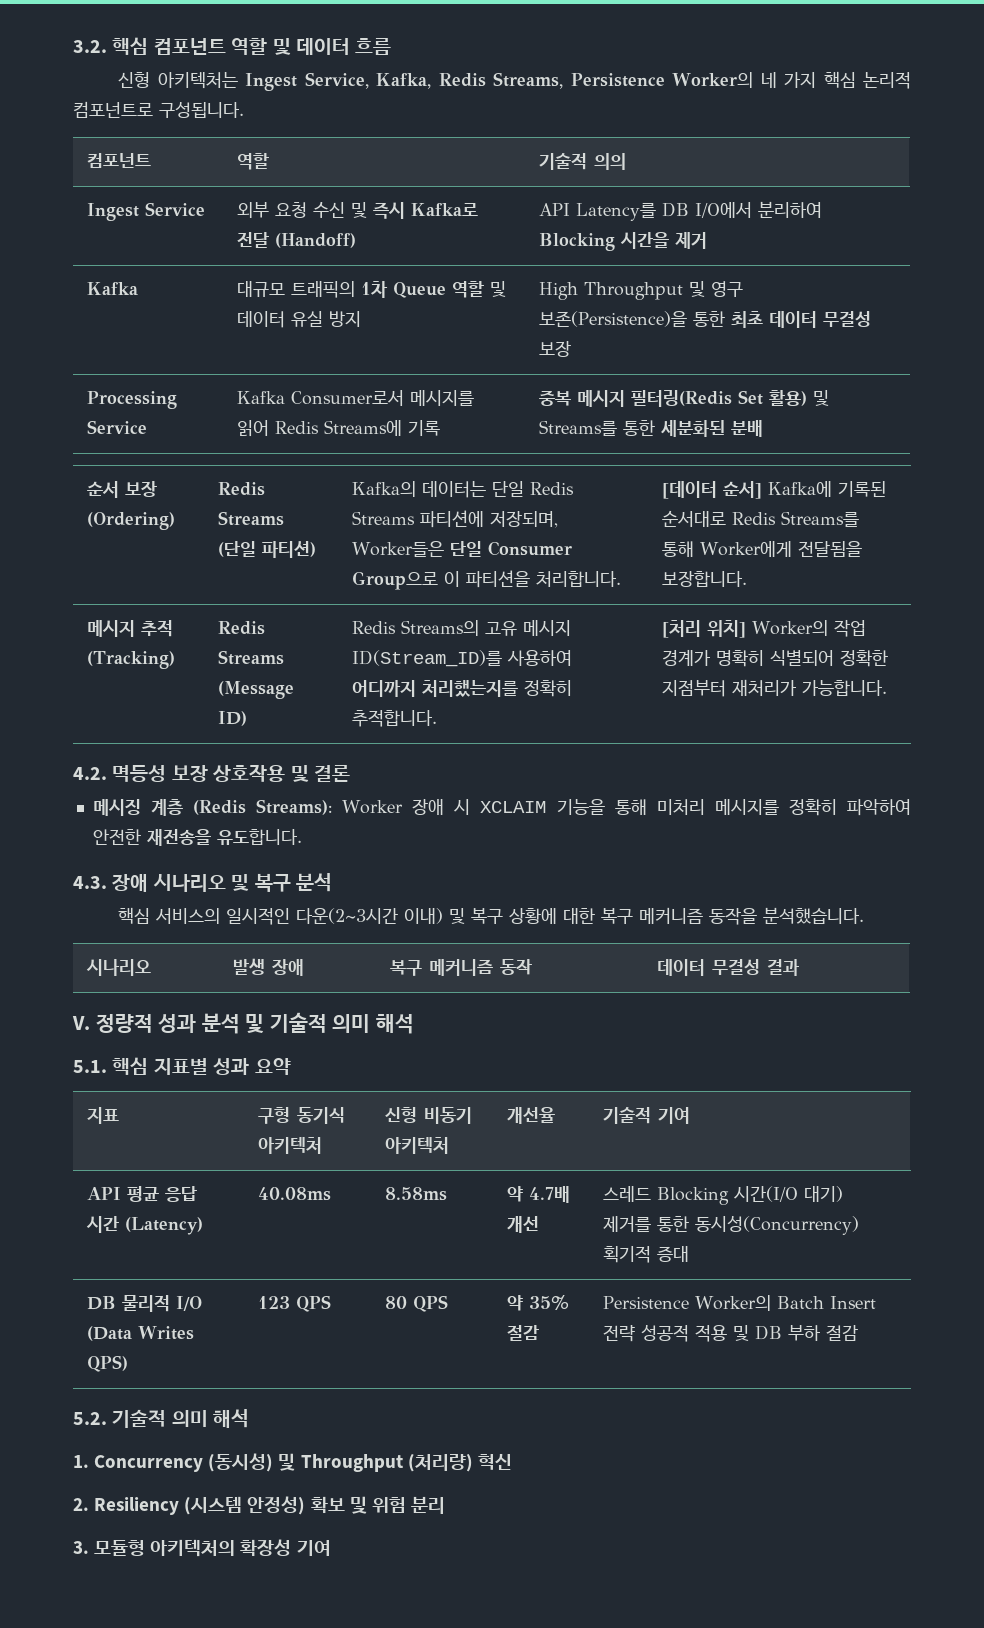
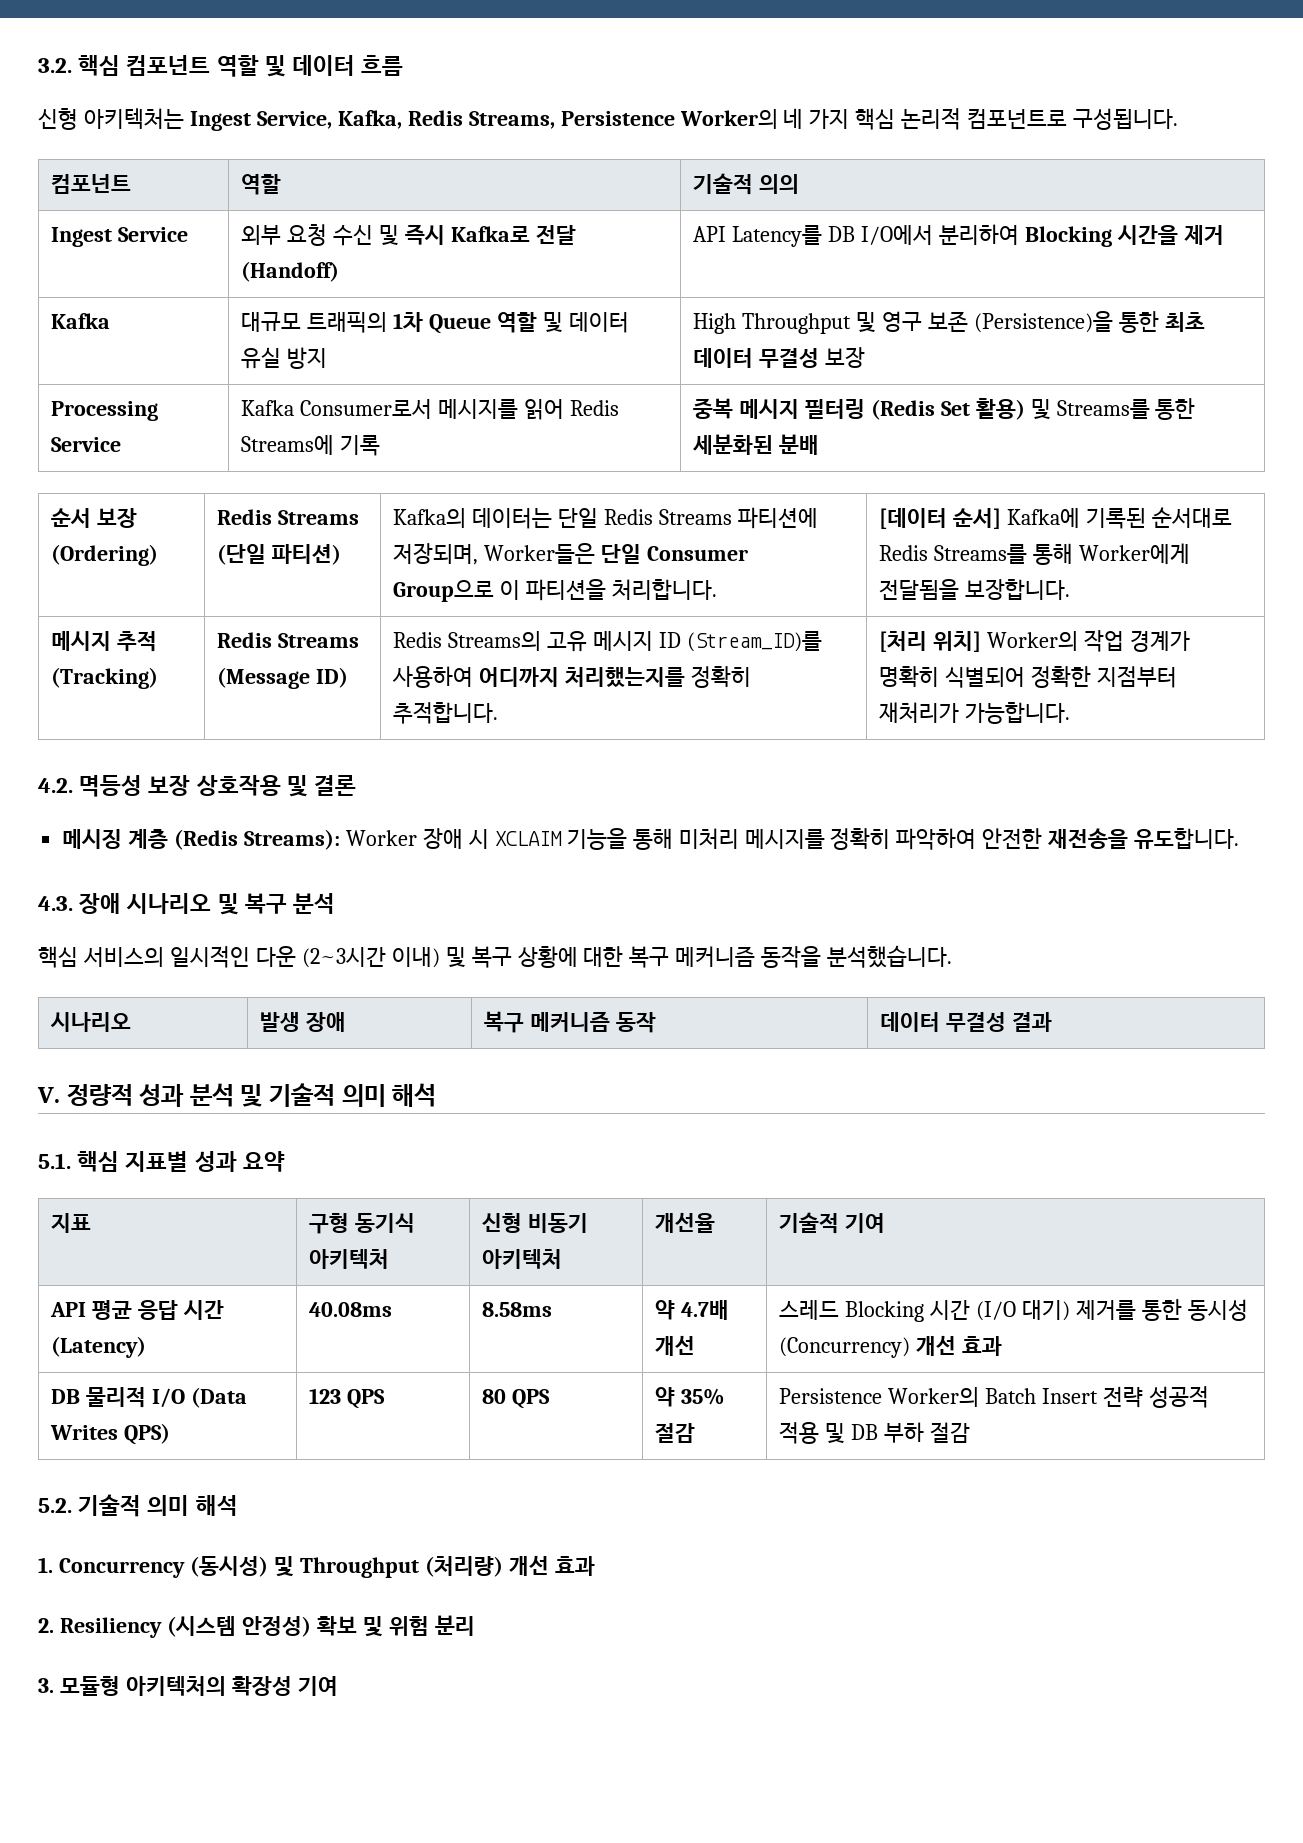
- Kafka | 대규모 트래픽의 1차 Queue 역할 및 데이터 유실 방지 | High Throughput 및 영구 보존(Persistence)을 통한 최초 데이터 무결성 보장
+ Kafka | 대규모 트래픽의 1차 Queue 역할 및 데이터 유실 방지 | High Throughput 및 영구 보존 (Persistence)을 통한 최초 데이터 무결성 보장
- Processing Service | Kafka Consumer로서 메시지를 읽어 Redis Streams에 기록 | 중복 메시지 필터링(Redis Set 활용) 및 Streams를 통한 세분화된 분배
+ Processing Service | Kafka Consumer로서 메시지를 읽어 Redis Streams에 기록 | 중복 메시지 필터링 (Redis Set 활용) 및 Streams를 통한 세분화된 분배
- 메시지 추적 (Tracking) | Redis Streams (Message ID) | Redis Streams의 고유 메시지 ID(Stream_ID)를 사용하여 어디까지 처리했는지를 정확히 추적합니다. | [처리 위치] Worker의 작업 경계가 명확히 식별되어 정확한 지점부터 재처리가 가능합니다.
+ 메시지 추적 (Tracking) | Redis Streams (Message ID) | Redis Streams의 고유 메시지 ID (Stream_ID)를 사용하여 어디까지 처리했는지를 정확히 추적합니다. | [처리 위치] Worker의 작업 경계가 명확히 식별되어 정확한 지점부터 재처리가 가능합니다.
- 핵심 서비스의 일시적인 다운(2~3시간 이내) 및 복구 상황에 대한 복구 메커니즘 동작을 분석했습니다.
+ 핵심 서비스의 일시적인 다운 (2~3시간 이내) 및 복구 상황에 대한 복구 메커니즘 동작을 분석했습니다.
- API 평균 응답 시간 (Latency) | 40.08ms | 8.58ms | 약 4.7배 개선 | 스레드 Blocking 시간(I/O 대기) 제거를 통한 동시성(Concurrency) 획기적 증대
+ API 평균 응답 시간 (Latency) | 40.08ms | 8.58ms | 약 4.7배 개선 | 스레드 Blocking 시간 (I/O 대기) 제거를 통한 동시성 (Concurrency) 개선 효과
- 1. Concurrency (동시성) 및 Throughput (처리량) 혁신
+ 1. Concurrency (동시성) 및 Throughput (처리량) 개선 효과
━━━━━━
◆ **Your objective**:
Although the records contain pictures, print only the rest, exactly as written.

◆ **Solution to this task**:
- Kafka | 대규모 트래픽의 1차 Queue 역할 및 데이터 유실 방지 | High Throughput 및 영구 보존(Persistence)을 통한 최초 데이터 무결성 보장
+ Kafka | 대규모 트래픽의 1차 Queue 역할 및 데이터 유실 방지 | High Throughput 및 영구 보존 (Persistence)을 통한 최초 데이터 무결성 보장
- Processing Service | Kafka Consumer로서 메시지를 읽어 Redis Streams에 기록 | 중복 메시지 필터링(Redis Set 활용) 및 Streams를 통한 세분화된 분배
+ Processing Service | Kafka Consumer로서 메시지를 읽어 Redis Streams에 기록 | 중복 메시지 필터링 (Redis Set 활용) 및 Streams를 통한 세분화된 분배
- 메시지 추적 (Tracking) | Redis Streams (Message ID) | Redis Streams의 고유 메시지 ID(Stream_ID)를 사용하여 어디까지 처리했는지를 정확히 추적합니다. | [처리 위치] Worker의 작업 경계가 명확히 식별되어 정확한 지점부터 재처리가 가능합니다.
+ 메시지 추적 (Tracking) | Redis Streams (Message ID) | Redis Streams의 고유 메시지 ID (Stream_ID)를 사용하여 어디까지 처리했는지를 정확히 추적합니다. | [처리 위치] Worker의 작업 경계가 명확히 식별되어 정확한 지점부터 재처리가 가능합니다.
- 핵심 서비스의 일시적인 다운(2~3시간 이내) 및 복구 상황에 대한 복구 메커니즘 동작을 분석했습니다.
+ 핵심 서비스의 일시적인 다운 (2~3시간 이내) 및 복구 상황에 대한 복구 메커니즘 동작을 분석했습니다.
- API 평균 응답 시간 (Latency) | 40.08ms | 8.58ms | 약 4.7배 개선 | 스레드 Blocking 시간(I/O 대기) 제거를 통한 동시성(Concurrency) 획기적 증대
+ API 평균 응답 시간 (Latency) | 40.08ms | 8.58ms | 약 4.7배 개선 | 스레드 Blocking 시간 (I/O 대기) 제거를 통한 동시성 (Concurrency) 개선 효과
- 1. Concurrency (동시성) 및 Throughput (처리량) 혁신
+ 1. Concurrency (동시성) 및 Throughput (처리량) 개선 효과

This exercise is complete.